This story won first place at the MAYDAY 2024 Short Fiction Contest.

I don’t know why I was chewing on my uncle’s arm, but I was. As a child I don’t know why I did a lot of things, so must find meaning from a memory handed down to my not-child-self: being small, and chewing on an uncle’s arm, because it was covered in hair, a dense forest on a muscularly dense arm, not chewing (even a child would have found that weird), gumming really, that’s less weird, pulling at the strands to see if like a puppet I could control that beast of an arm. Guests were appalled and commanded me desist, but I resisted and gnawed, or hummed, the hair between my lips, and he told them to desist and let me be, his voice was booming, hint of growl, hint of wolf. I knew then he would always protect me. I let go of his arm. He had passed the test.
The vending machine lied. Perhaps all machines lied, at least this is how it seemed to a child’s eye, sad at what it saw, or what it didn’t see: Christmas boxers, snowy night skies, humid pools lit with blue, red exit signs, panic and the fumbled steps of confused adults; none of these remained in the vended book, that tiny diary, the means to record what I saw on that trip, the cheap, yet red, binding held none of this, so in anger I wanted that quarter back, so in anger I kicked the machine.

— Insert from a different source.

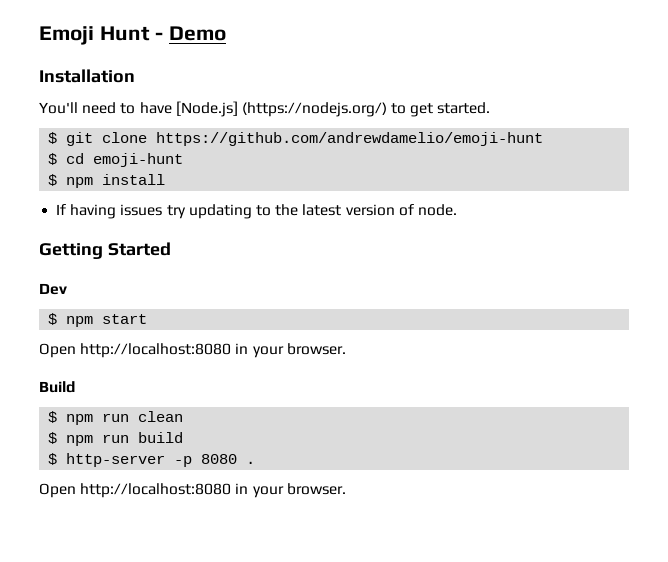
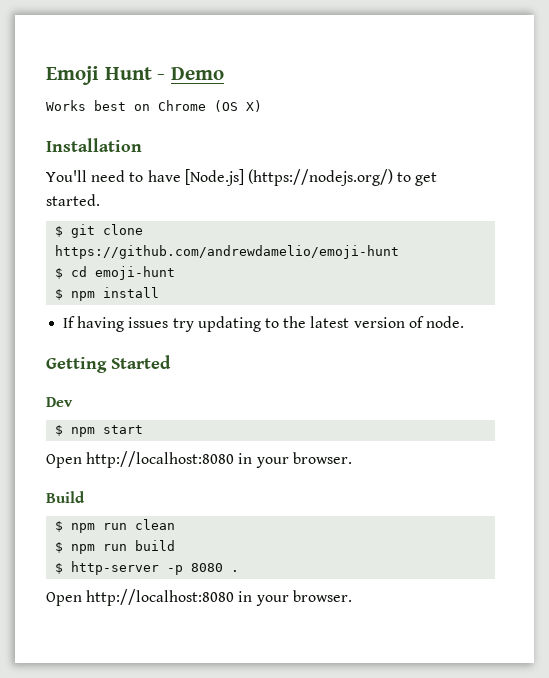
(227, 33) none -> [46,100,262,112] // Works best on Chrome (OS X)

A chime went off, a tame version of the fire alarm that went off the night before, the event I tried to record in that child-sized-book using child-sized-words.
The fire alarm rang in the middle of the night, in the middle of the hotel, in a middle floor, somewhere in the middle of Colorado, it was a loud screeching that brought everyone outside, dazed, wearing whatever adults wore to bed, which to a child was very little, yet very amusing. Compared to that night, the vending chime was smaller, almost apologetic. As it should be. The machine, after all, a touristy-hotel-souvenir-novelty-dispensing-bandit, the one for which I begged a quarter, and hated myself for doing so, promised the one thing, out of a sea of silliness, that I needed: a way to be taken seriously.

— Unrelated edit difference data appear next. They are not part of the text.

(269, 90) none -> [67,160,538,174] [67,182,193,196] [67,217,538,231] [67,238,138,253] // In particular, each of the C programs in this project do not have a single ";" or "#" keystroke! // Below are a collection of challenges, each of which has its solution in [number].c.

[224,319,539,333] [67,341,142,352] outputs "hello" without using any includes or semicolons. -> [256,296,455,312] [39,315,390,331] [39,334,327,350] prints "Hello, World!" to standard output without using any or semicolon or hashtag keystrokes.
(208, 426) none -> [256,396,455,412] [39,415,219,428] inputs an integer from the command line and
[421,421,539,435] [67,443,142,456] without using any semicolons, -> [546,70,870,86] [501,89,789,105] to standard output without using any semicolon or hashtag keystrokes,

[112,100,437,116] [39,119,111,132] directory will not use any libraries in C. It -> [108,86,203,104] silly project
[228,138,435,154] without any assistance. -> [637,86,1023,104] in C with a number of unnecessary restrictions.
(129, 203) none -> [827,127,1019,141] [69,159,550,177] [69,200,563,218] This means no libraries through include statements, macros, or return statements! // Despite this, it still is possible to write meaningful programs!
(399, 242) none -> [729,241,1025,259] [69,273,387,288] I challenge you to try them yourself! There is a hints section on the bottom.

It was a road trip, SUV up front, popup camping trailer in back, stopping for the night, for the sake of the parents, kids having napped most of the way, now dense engines of energy, screaming down hotel hallways while all else sought rest. And in this manic exploration I found the machine. The novelties, all for a quarter. I looked up at it, then looked down in child-disgust. Novel meant to not take seriously, and I, after all, was a serious-child. Serious-children do serious-things, like write down their thoughts, read before bed, and floss after meals.

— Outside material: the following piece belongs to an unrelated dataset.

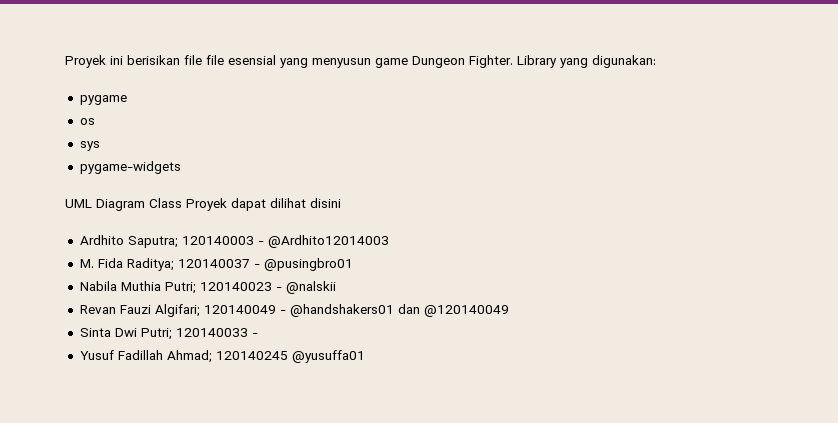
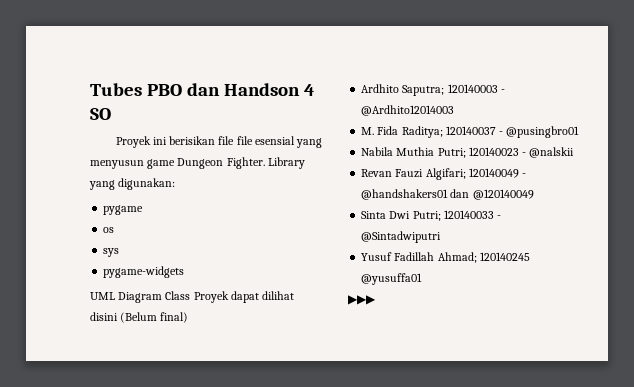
(65, 61) none -> [90,83,315,96] [90,108,111,120] Tubes PBO dan Handson 4 SO //
(341, 203) none -> [120,312,189,323] (Belum final)
(258, 335) none -> [361,231,442,243] @Sintadwiputri
(365, 356) none -> [348,295,376,305] // ▶▶▶

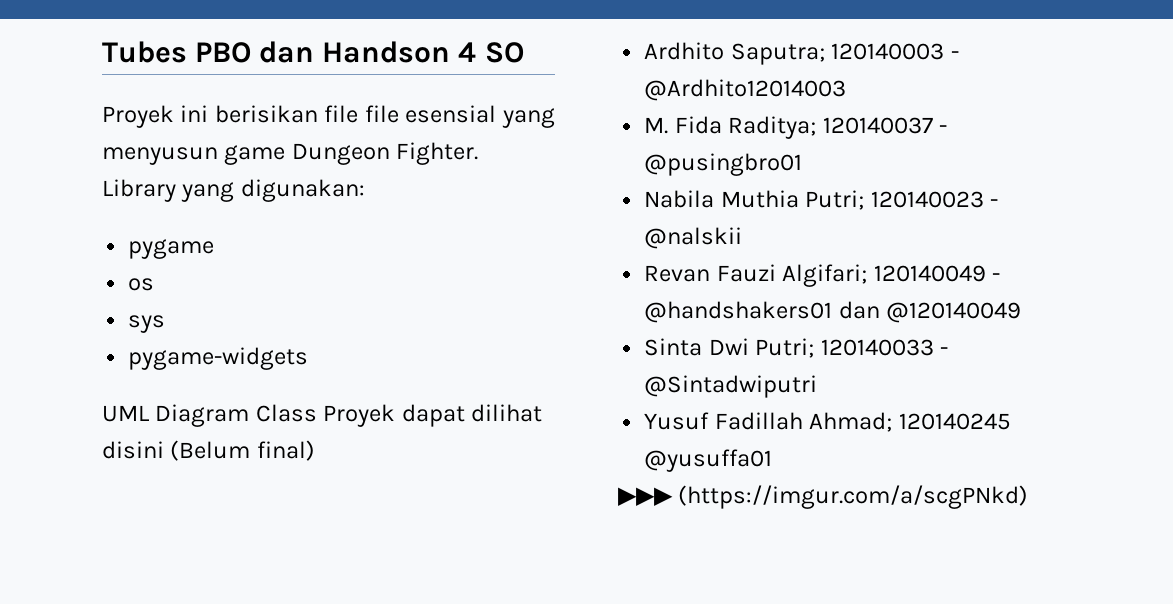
(376, 300) none -> [678,485,1029,509] (https://imgur.com/a/scgPNkd)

This vended non-serious things, 8-ball keychains, temporary tattoos the size of a pinky nail, tiny sticky rubber-hands, miniature bicycle cards, pens with six colors that looked like the barrel of a revolver, spectacles that let you see bones, and a cellophane fish that would tell your future. But one thing out of all those rows caught my eye, and so the machine had won: I needed that tiny-big vinyl-bound journal with a sleeping Snoopy on its red cover and a tiny-big red pencil in its tiny-vinyl side-loop, sitting chunkily on the bottom row. But Snoopy got stuck, I sighed, barely heard above the hum of the ice machine nearby, but enough to draw my uncle near, so I pointed to the book. He liked books. He took them seriously. This is why I needed it. I asked him for another quarter. His large arms smiled for him, and he shook the machine like a box of crackers. Snoopy fell. Other things fell too, the other kids got their novelties, their silliness. The chime was too dazed to chime.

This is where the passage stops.